On the willows there we hung our harps, for there our captors asked us for songs,

And our tormentors asked for mirth, saying, ‘Sing us one of the songs of Zion!’

How could we sing the Lord’s song in a foreign land?” (Psalm 137:1-4)

Mortal, can these bones live?” Ezekiel prophesies as the Lord commands him. He hears a rattling, and the bones come together, ”bone to its bone,” he says. Sinews follow, and then flesh upon them, and skin. There they stand, like the cauldron-born, undead but not living. Not until they are filled with the breath of God do they come to life. Just like the first human, Adam, formed by God from the dust of the ground. “. . . then the Lord God . . . breathed into his nostrils the breath of life; and the man became a living being” (Genesis 2:7). The answer is yes, these bones can live. They rise to their feet, a vast multitude, and then they stand there, waiting upon God, longing to hear God’s word. “I wait for the Lord, my soul waits, and in his word I hope; my soul waits for the Lord, more than those who watch for the morning, more than those who watch for the morning. O Israel, hope in the Lord! For with the Lord there is steadfast love and with him is great power to redeem” (Psalm 130:5-7; the appointed psalm for this Sunday).

God speaks here to a frightened, devastated people and promises that they shall be restored. “These bones are the whole house of Israel,” the Lord tells Ezekiel.The bones represent the core of who they are, the depth of their being. When Adam finds Eve, he exclaims, “This at last is bone of my bones” (Genesis 2:23). When the psalmist faces danger, he laments, “My strength fails because of my misery, and my bones waste away” (Psalm 31:10). And now God’s people cry out, “Our bones are dried up, and our hope is lost; we are cut off completely.” The world they took for granted has disappeared into the darkness of exile. The God they trusted in the past seems out of reach, beyond hearing.

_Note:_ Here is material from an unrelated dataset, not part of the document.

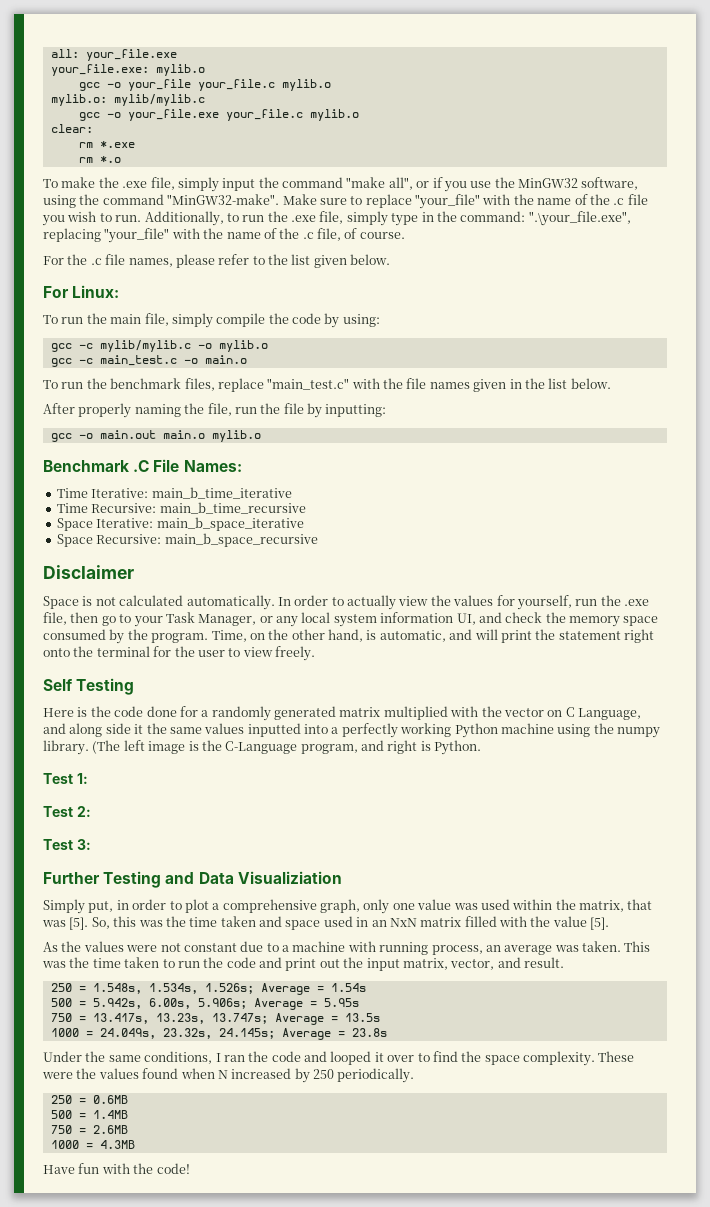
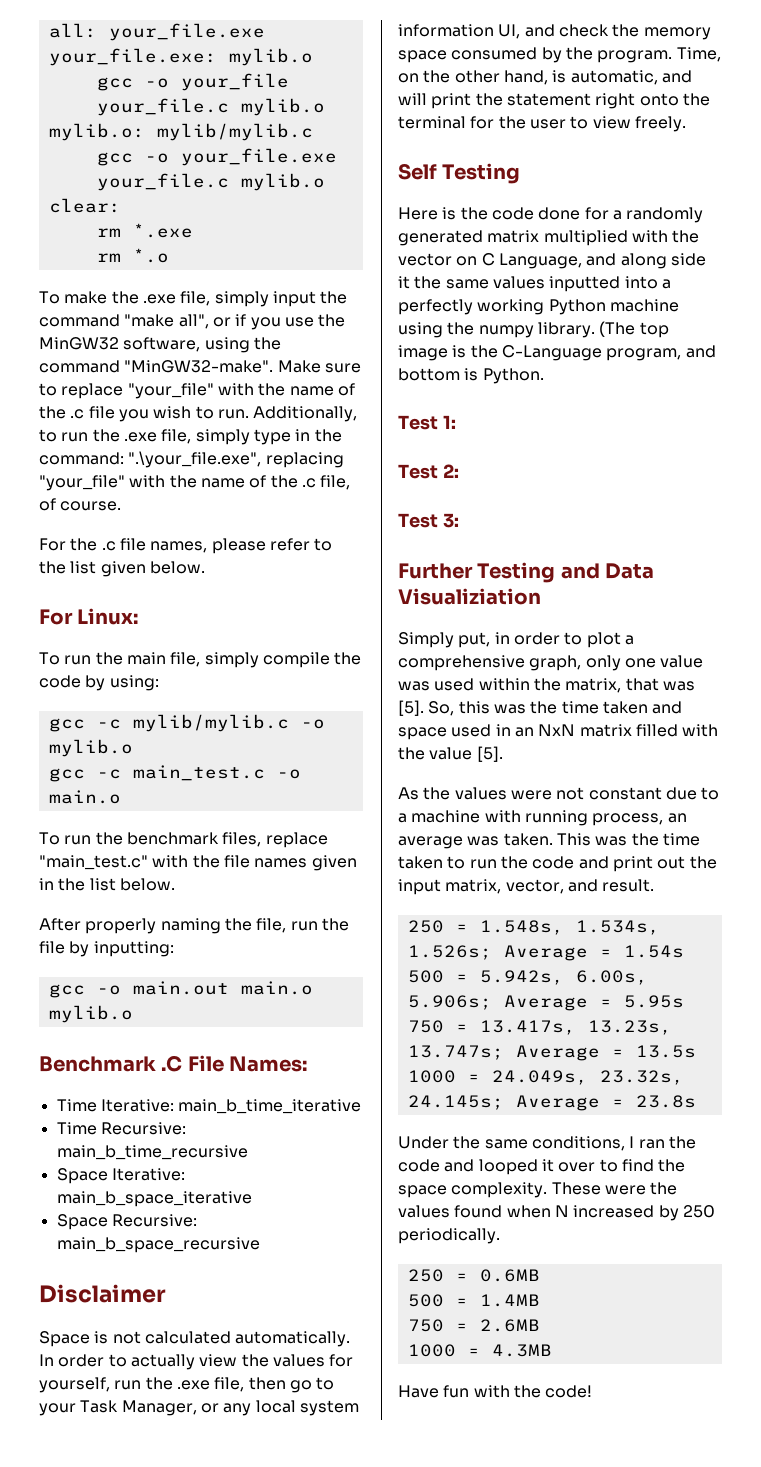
- (The left image is the C-Language program, and right is Python.
+ (The top image is the C-Language program, and bottom is Python.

But just as the dry bones have been reconnected, and the sinews and flesh have been repaired, and the breath of life has been restored before Ezekiel’s very eyes in this desolate valley, so shall the community become whole again. It shall emerge from the grave of destruction and despair and return to the land of the living. Though the people remain in exile, mourning the death of loved ones, fearing the losses still to come, they are reassured of God’s presence. They breathe in the Spirit of hope; they stand ready for the future. This was God’s promise to the people of Judah centuries ago. It is God’s promise to us today. Amen.